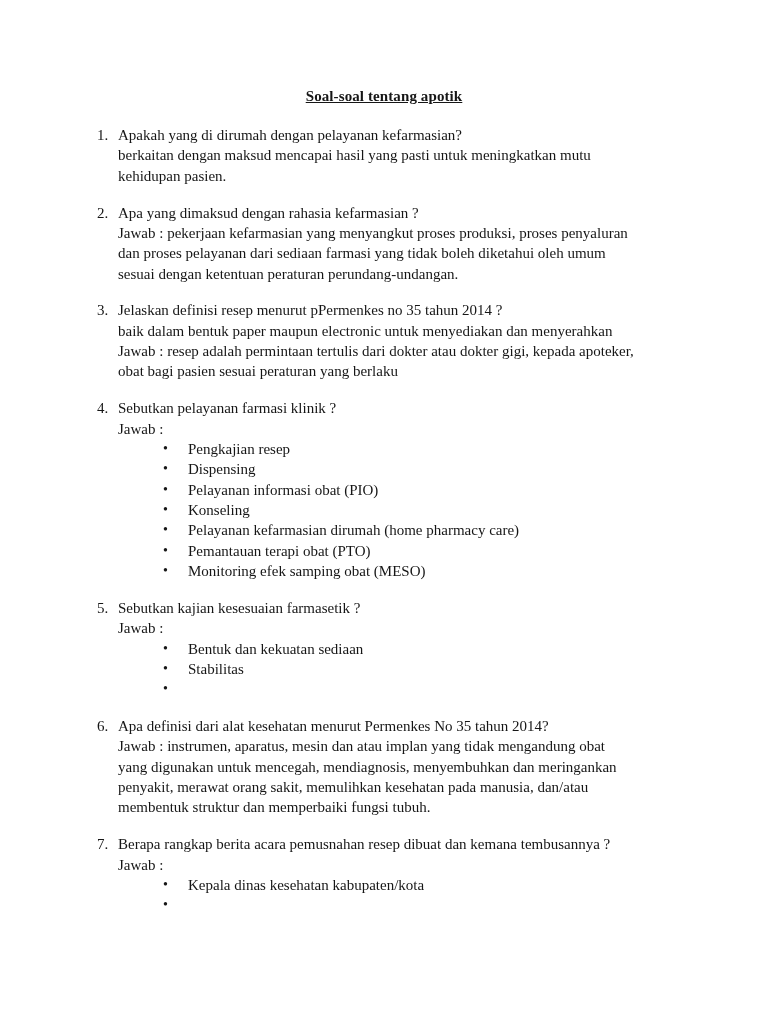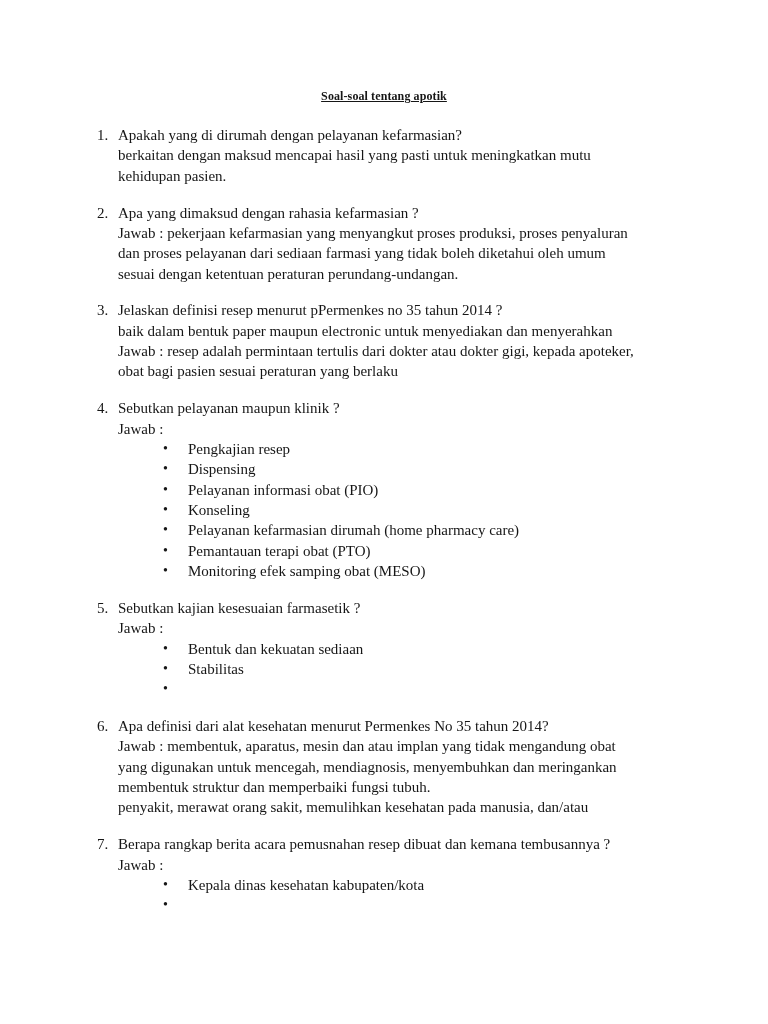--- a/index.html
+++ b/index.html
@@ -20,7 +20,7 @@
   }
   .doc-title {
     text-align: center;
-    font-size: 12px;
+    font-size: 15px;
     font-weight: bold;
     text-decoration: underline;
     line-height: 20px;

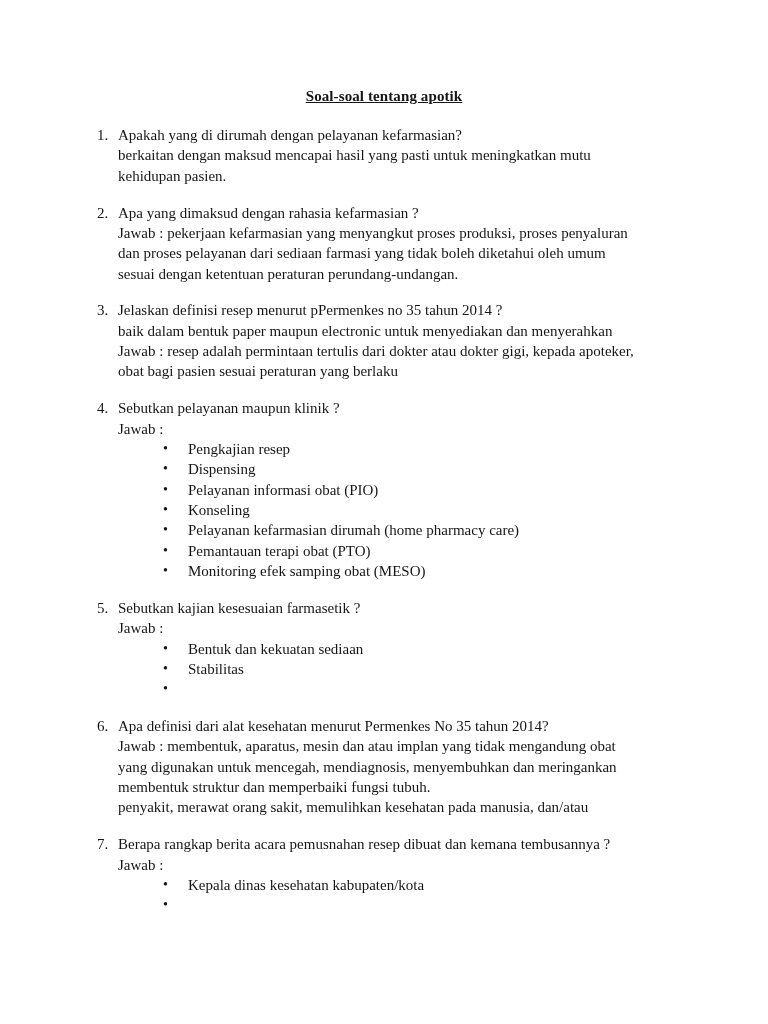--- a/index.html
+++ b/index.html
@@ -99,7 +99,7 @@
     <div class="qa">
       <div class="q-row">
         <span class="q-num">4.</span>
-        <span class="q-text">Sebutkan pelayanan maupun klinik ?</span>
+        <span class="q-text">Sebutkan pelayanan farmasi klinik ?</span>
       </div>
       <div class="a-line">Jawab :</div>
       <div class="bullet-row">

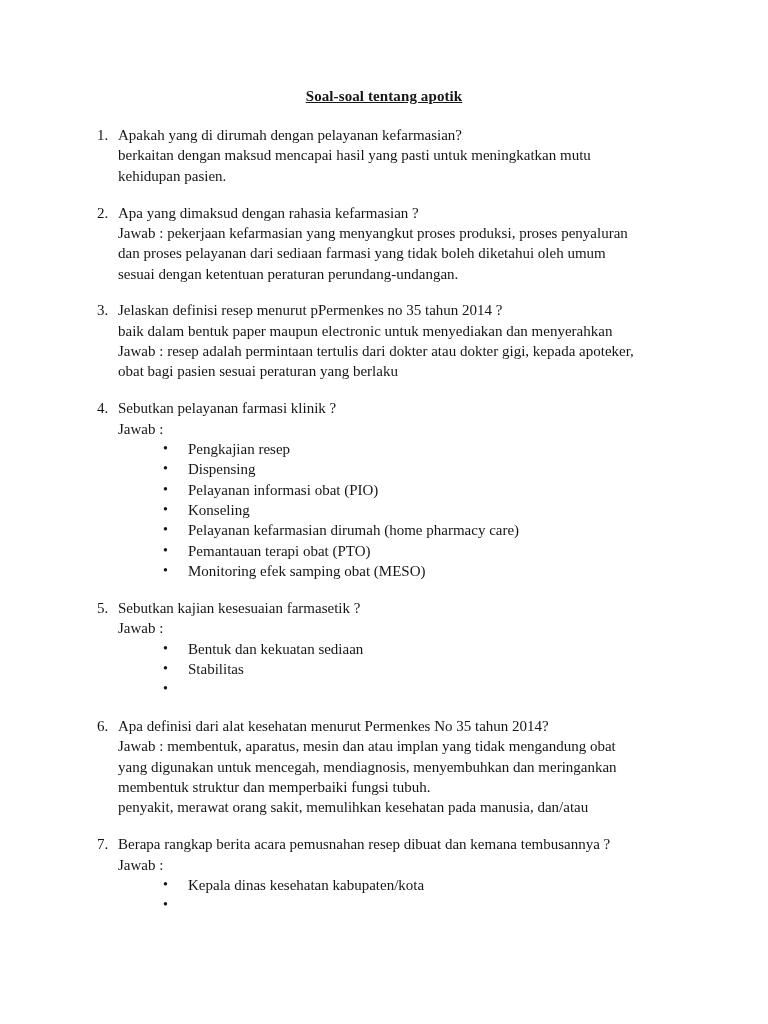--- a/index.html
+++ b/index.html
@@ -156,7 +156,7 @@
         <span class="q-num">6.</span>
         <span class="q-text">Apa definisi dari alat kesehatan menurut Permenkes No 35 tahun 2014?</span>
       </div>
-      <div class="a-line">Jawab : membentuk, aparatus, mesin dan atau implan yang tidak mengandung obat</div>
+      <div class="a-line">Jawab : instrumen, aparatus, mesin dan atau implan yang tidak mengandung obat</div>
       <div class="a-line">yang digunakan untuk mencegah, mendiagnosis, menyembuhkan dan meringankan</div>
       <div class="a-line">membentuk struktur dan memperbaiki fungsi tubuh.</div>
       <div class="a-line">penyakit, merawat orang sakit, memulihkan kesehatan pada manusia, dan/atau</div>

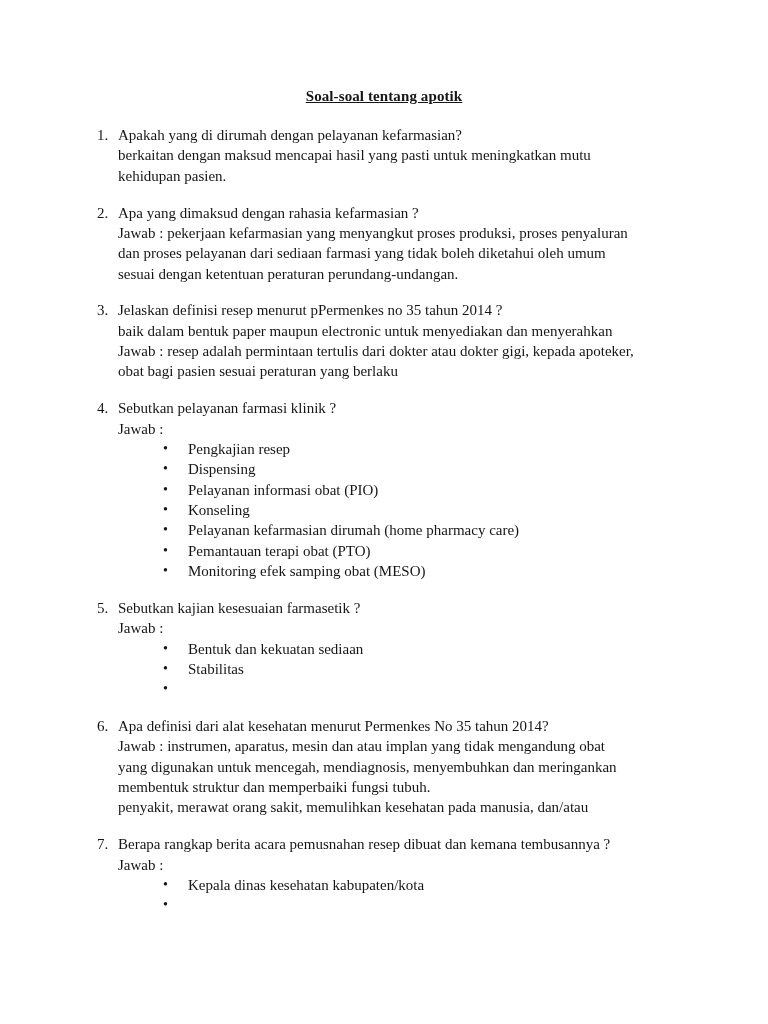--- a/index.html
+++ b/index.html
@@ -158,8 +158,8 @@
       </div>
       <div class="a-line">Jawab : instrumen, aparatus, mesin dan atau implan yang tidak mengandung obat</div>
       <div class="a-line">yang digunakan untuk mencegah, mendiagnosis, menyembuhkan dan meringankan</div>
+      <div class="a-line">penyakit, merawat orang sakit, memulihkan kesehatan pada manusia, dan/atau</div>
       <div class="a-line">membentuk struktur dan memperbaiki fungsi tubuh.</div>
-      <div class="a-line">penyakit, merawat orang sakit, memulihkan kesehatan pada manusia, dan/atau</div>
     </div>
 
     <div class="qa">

==

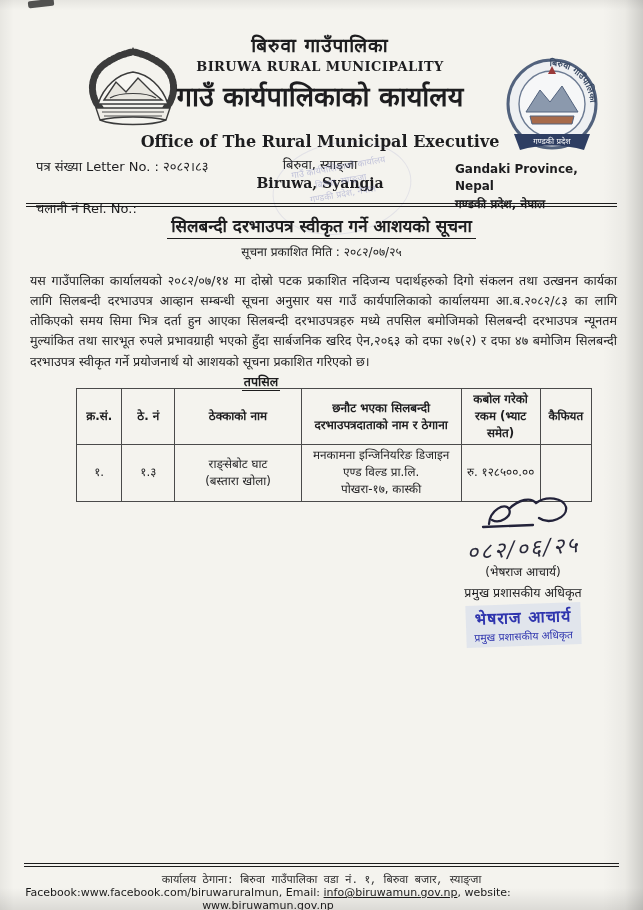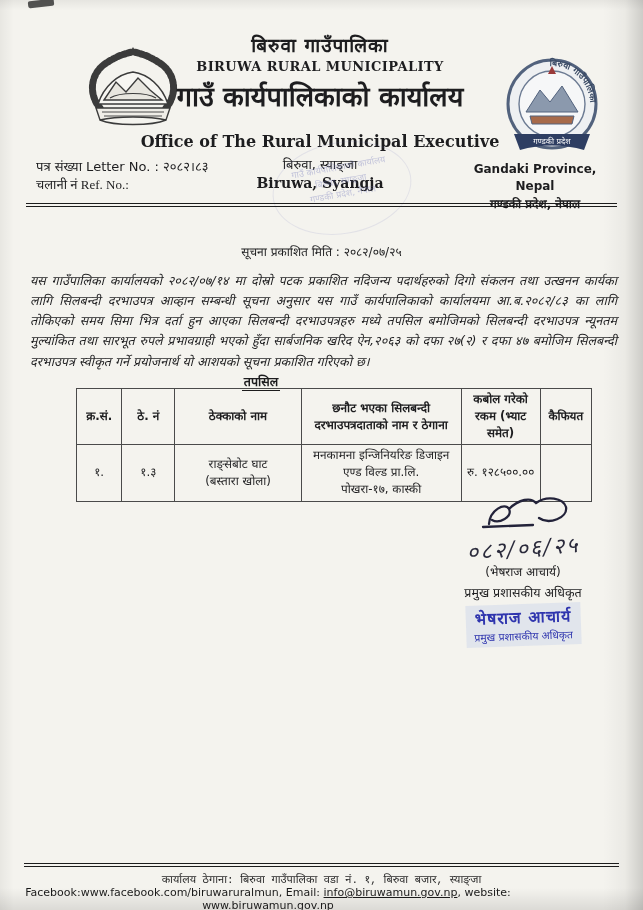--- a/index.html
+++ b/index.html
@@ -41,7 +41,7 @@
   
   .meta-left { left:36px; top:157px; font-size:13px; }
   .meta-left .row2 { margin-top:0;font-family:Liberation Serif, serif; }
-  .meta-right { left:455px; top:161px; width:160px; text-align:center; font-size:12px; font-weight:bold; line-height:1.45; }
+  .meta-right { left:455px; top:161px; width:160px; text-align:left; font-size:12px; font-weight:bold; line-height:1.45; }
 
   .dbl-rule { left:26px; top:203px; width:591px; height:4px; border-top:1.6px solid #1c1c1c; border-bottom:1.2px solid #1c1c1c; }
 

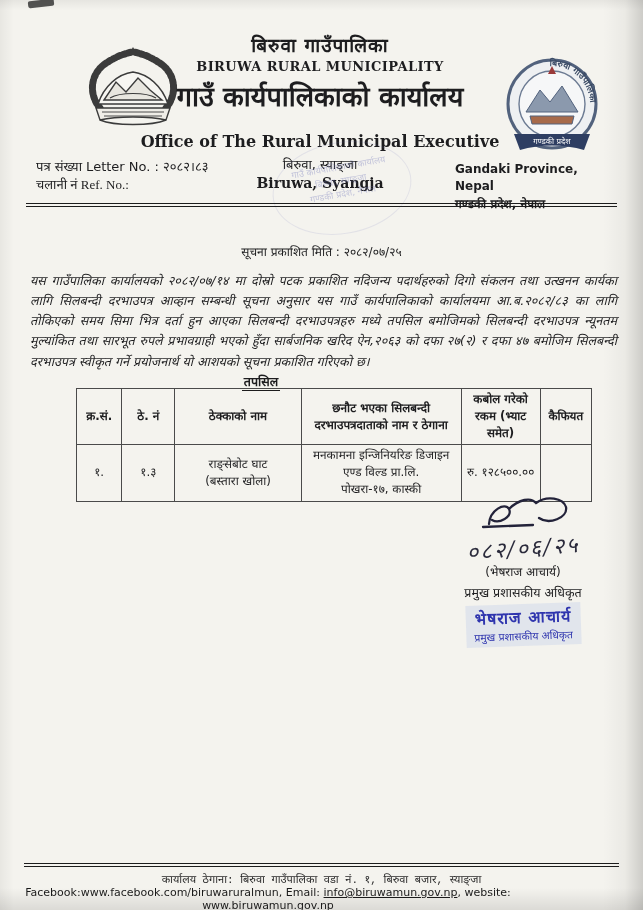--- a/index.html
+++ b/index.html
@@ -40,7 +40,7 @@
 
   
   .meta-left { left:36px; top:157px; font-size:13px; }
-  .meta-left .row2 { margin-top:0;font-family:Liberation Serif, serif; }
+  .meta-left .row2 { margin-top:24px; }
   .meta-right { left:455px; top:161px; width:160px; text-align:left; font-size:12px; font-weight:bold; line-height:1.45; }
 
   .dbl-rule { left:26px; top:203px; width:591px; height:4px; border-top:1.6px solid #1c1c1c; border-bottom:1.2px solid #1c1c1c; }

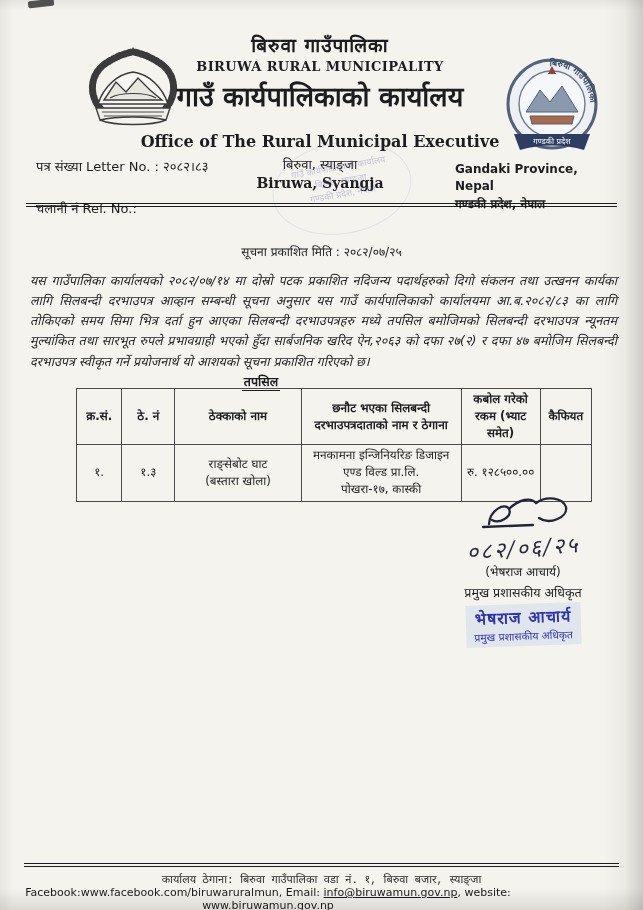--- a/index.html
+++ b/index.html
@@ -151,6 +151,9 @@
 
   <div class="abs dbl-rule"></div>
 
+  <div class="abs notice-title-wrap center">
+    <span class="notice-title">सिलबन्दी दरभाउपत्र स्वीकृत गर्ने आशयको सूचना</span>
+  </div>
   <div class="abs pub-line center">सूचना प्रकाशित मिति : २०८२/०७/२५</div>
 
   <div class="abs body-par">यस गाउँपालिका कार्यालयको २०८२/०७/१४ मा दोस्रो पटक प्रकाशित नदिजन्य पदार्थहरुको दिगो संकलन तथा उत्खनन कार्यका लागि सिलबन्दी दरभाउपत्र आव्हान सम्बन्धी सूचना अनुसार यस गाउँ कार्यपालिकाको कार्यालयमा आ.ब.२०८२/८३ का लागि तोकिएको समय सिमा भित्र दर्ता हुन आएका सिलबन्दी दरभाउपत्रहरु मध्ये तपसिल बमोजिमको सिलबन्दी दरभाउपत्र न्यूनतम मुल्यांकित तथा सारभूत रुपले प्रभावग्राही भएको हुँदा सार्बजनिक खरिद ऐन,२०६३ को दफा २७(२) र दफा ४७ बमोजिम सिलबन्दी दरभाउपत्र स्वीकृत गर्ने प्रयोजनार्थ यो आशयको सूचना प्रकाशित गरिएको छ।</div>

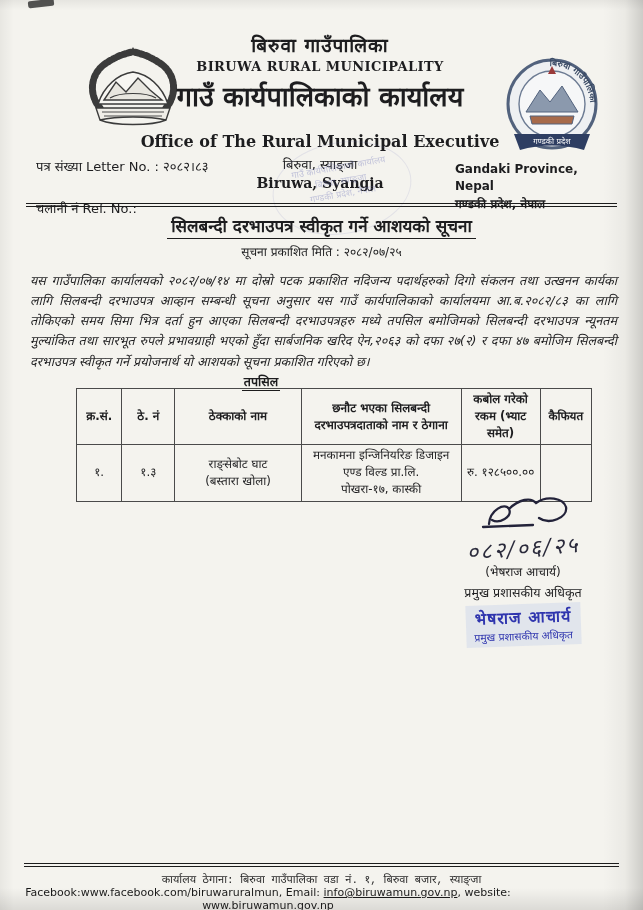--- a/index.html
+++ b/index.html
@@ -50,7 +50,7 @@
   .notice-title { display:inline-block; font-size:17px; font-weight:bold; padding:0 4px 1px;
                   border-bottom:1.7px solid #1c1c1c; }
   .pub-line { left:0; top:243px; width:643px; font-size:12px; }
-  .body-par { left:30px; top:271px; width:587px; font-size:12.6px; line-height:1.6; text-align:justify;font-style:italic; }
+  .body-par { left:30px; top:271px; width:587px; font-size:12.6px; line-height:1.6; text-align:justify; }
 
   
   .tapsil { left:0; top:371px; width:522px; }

## Task instructions
Please reproduce exactly the lines in the listing above from the one containing "border-bottom:1.7px solid #1c1c1c;" through the one containing "left:0; top:371px; width:522px;", both included, and nothing more.

## Result of the task
                   border-bottom:1.7px solid #1c1c1c; }
   .pub-line { left:0; top:243px; width:643px; font-size:12px; }
-  .body-par { left:30px; top:271px; width:587px; font-size:12.6px; line-height:1.6; text-align:justify;font-style:italic; }
+  .body-par { left:30px; top:271px; width:587px; font-size:12.6px; line-height:1.6; text-align:justify; }
 
   
   .tapsil { left:0; top:371px; width:522px; }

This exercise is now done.